○組織とリーダー [7]

  人へのアドバイスは前向きな言葉をかける時もあれば、厳しい言葉、悲観的な見解を伝えるほうが伝わることもある。通常はポジティブ8割、ネガティブ2割を基本とし、時期や相手によってその割合を逆転するバランスが良い。厳しさが多いと人は離れていく。



 熟練者が初心者の取り組みを見れば、何が良くて悪いのかは大体すぐわかる。その時その場ですぐ指摘するより、その場では我慢した方が良い。毎回すぐに指摘が入ると、やってる方の自我は恐怖を感じ、思い切った行動ができなくなる。後で落ち着いた時に少ない回数でアドバイスする方が、相手も受け取りやすく萎縮しない。


 プライドが高く、耳がふさがっている人へアドバイスしても届かない。だから本人が失敗して恥をかくまで待つしかない。その時やっと、周囲の意見に耳を傾ける兆しが見える。閉じた耳を無理に開けようとすれば、自我はさらに頑固になる。ただプライドが高い人であっても、愛情を持って話を聞き続けてくれる人へは信頼を高め、意見に耳を傾けることがある。そういった意味で意識として在る人ほど、頑固な人の心を柔らかくしやすい。


 苦手な作業をしている人に厳しく指導しても優しく指導しても、改善はほとんど見られない。ただ優しく教えた方が、わずかだが改善されることがある。失敗を責めなかったことや協力してくれたことに対して報いようとするため。愛情を持って接することが基本となる。


 仕事でミスの多い人へは適材適所を見直すほうが良い。怒ってもやめるだけになる。適材適所で配置すると、問題はその人ではなかったことに気づく。新しい仕事が天職、適職に近いものほど直感が冴えてくるので、能力も発揮される。苦手なことをする時、直感に恵まれない。


 自我が薄く、誠実で仕事ができる人、理解力の高い人、意欲のある人、きっちりしている人、我欲を自制できる人、仲間を思いやる人など、これらのスタッフとは仕事がやりやすい。リーダーが多少しっかりしていなくても助けてくれる。これとは反対に、自我が強く誠実性の低い人との仕事は苦労が絶えない。その分リーダーは頭を使う。すると具体的な対応策が知恵となって身につく。リーダーを育てるには、後者の組織を任せるのが効果的。苦労と見れば苦しいが、成長や気づきのきっかけと考えると悪いものではなくなってくる。

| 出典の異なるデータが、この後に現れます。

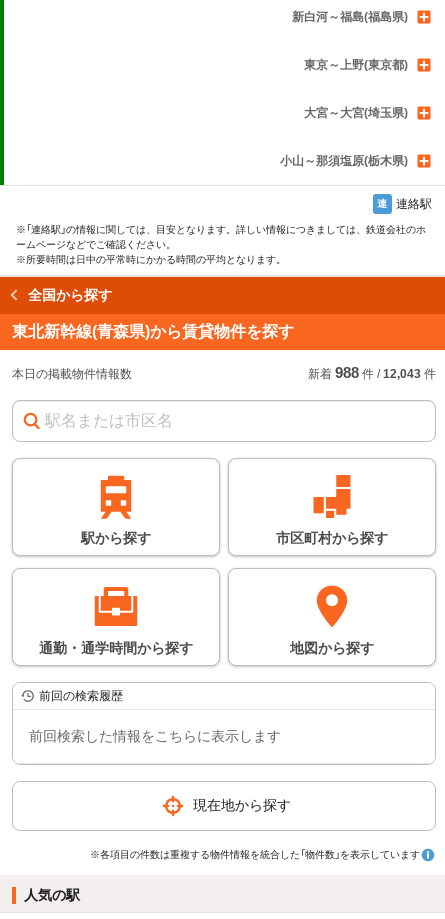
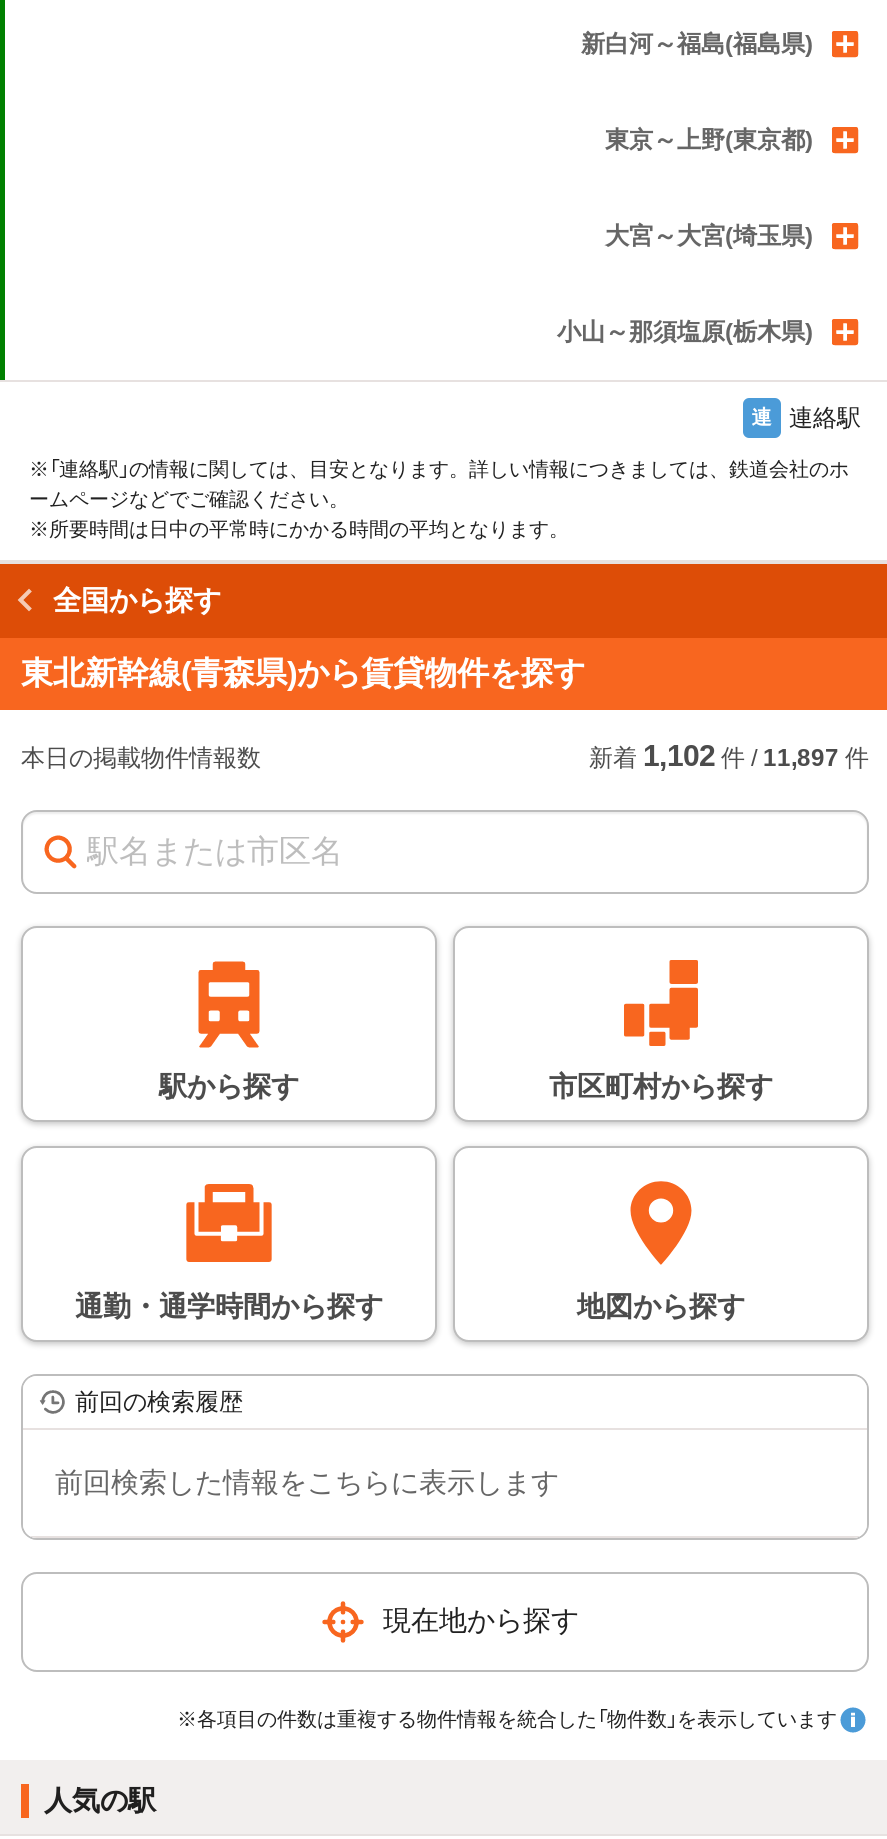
- 新着988件/ 12,043件
+ 新着1,102件/ 11,897件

 組織では、リーダーからの指示でも仕事をきっちりしない人もいる。その時は誰かと組ませてみる。仕事をきっちりしない人にも、信頼して安心できる仲の良い人がいたりする。この人と組ませると、相手との信頼関係を壊したくないからきっちりしようとする。自我は信用していない人を敵対視するが、信用している人からは嫌われたくないと思う。ただ劇的に改善されるわけではない。

 欲が強く自分の取り分の要求が強い人には、成功報酬型が適している。自我は自分のためなら大きな力を出せる。このタイプが組織で働くと、成果が出ない時に誰かのせいにしがちで、陰湿な空気が組織に生まれやすい。言い訳できない状況に置くことが適している。


 自我の強い人物と自我の薄い人物を同じグループで働かせるのは、できるだけさけた方が良い。自我の強い人物は自我の薄い人を利用し始め、自我の薄い人たちは働く気をなくしていく。


 組織もリーダーも、無心になり意識として在ることを基本とするものは調和へと向かう。